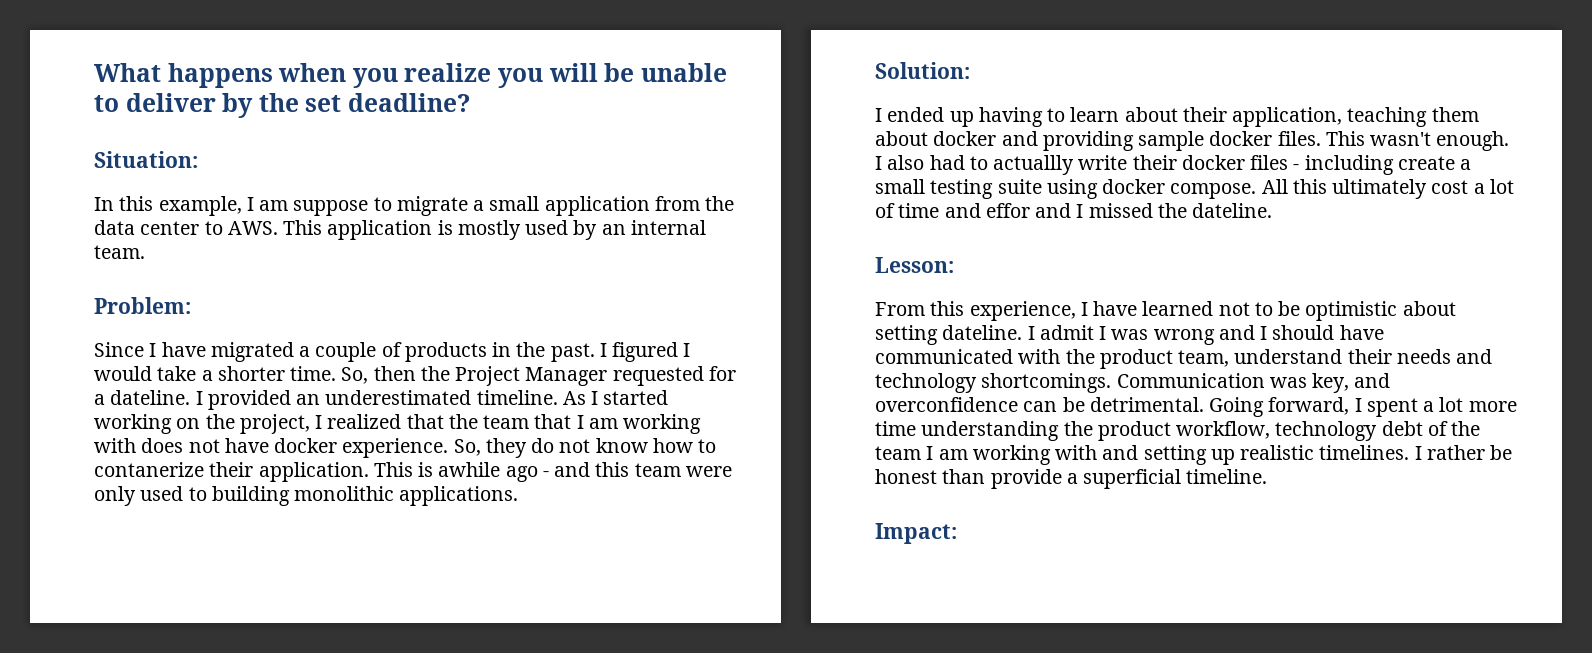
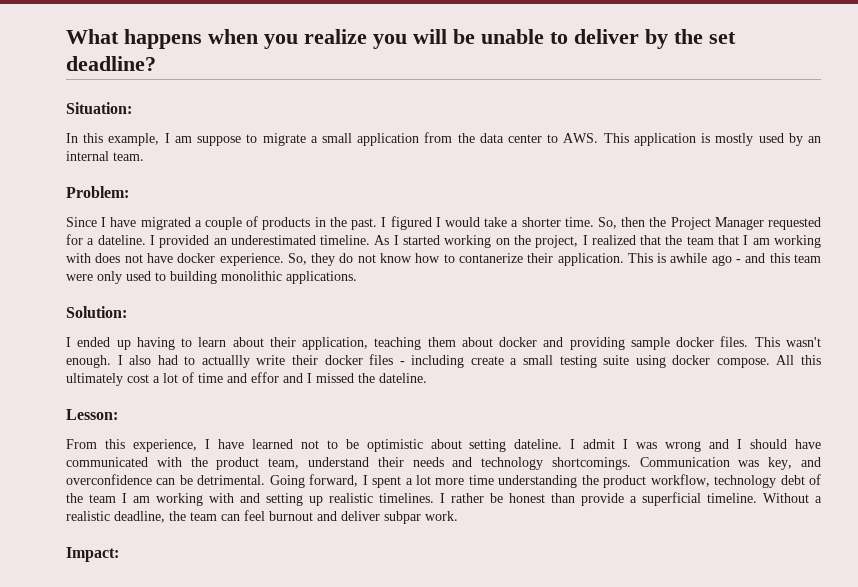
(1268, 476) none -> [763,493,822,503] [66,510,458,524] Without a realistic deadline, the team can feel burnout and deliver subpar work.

..............................

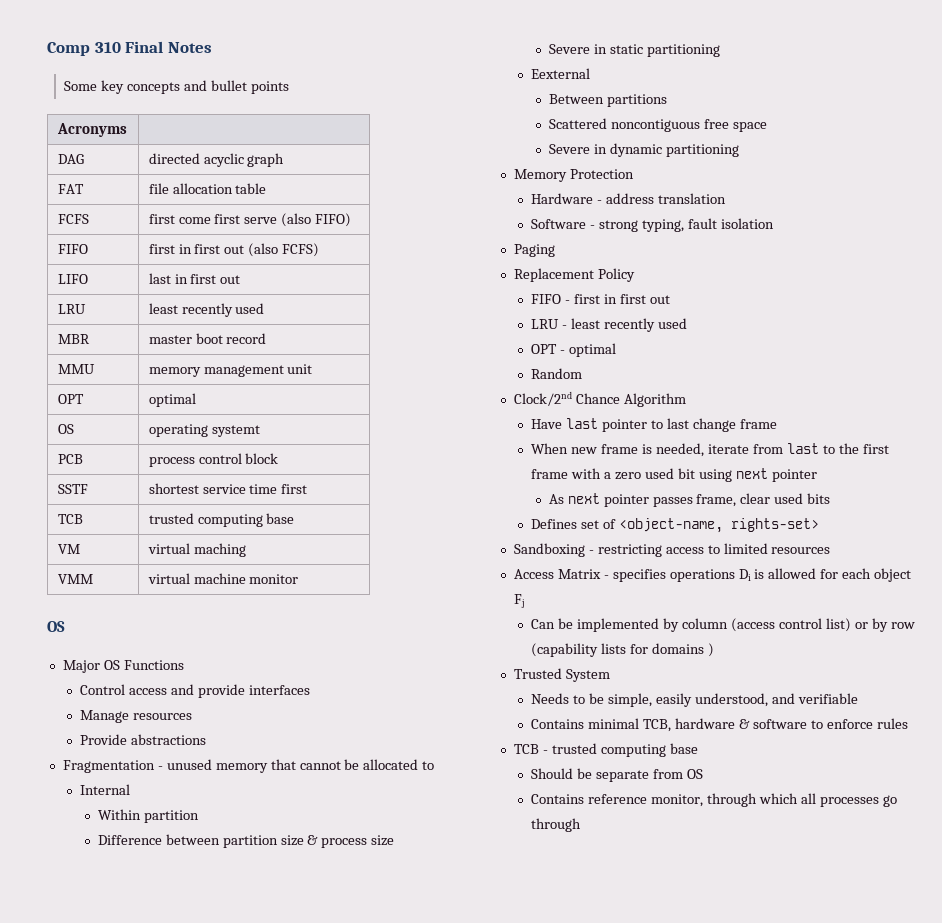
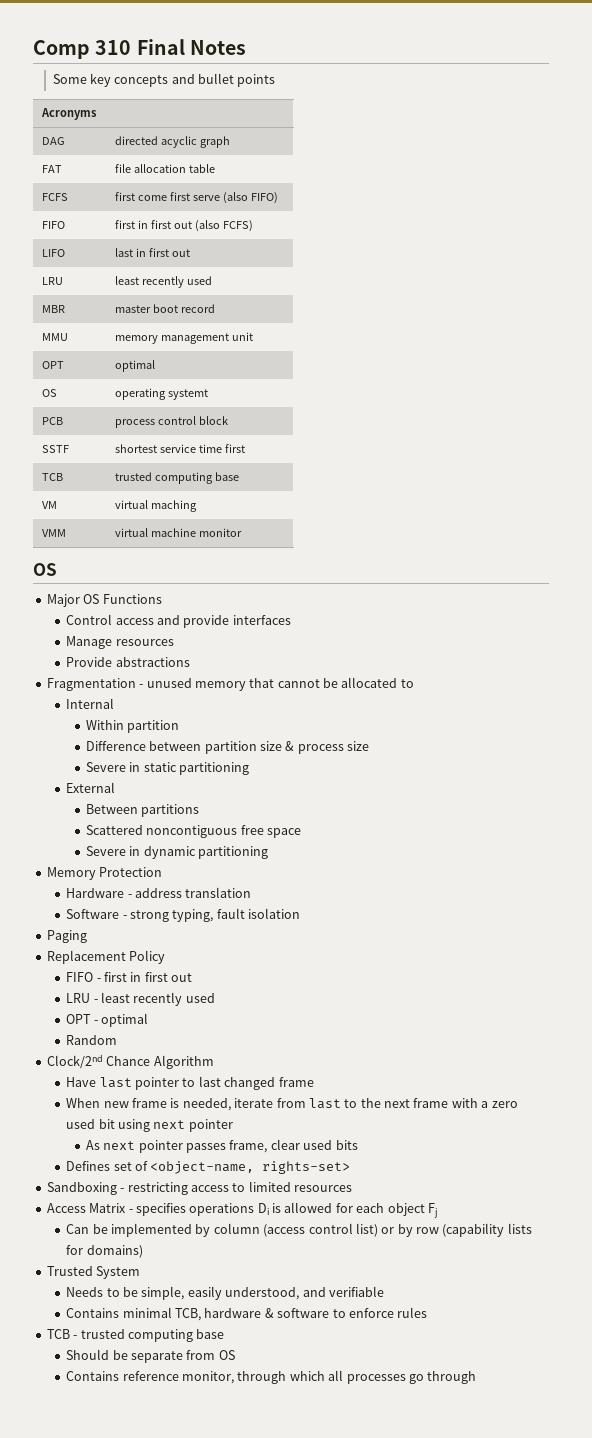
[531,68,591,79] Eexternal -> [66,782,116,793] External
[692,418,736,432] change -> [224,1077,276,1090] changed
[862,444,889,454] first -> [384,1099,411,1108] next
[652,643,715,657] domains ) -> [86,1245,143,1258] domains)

..............................

Exercise: All that is wanted is a faithful reproduction of the line above with "[531,68,591,79] Eexternal ->", the line with "[652,643,715,657] domains )", and every line in between.

Completed exercise:
[531,68,591,79] Eexternal -> [66,782,116,793] External
[692,418,736,432] change -> [224,1077,276,1090] changed
[862,444,889,454] first -> [384,1099,411,1108] next
[652,643,715,657] domains ) -> [86,1245,143,1258] domains)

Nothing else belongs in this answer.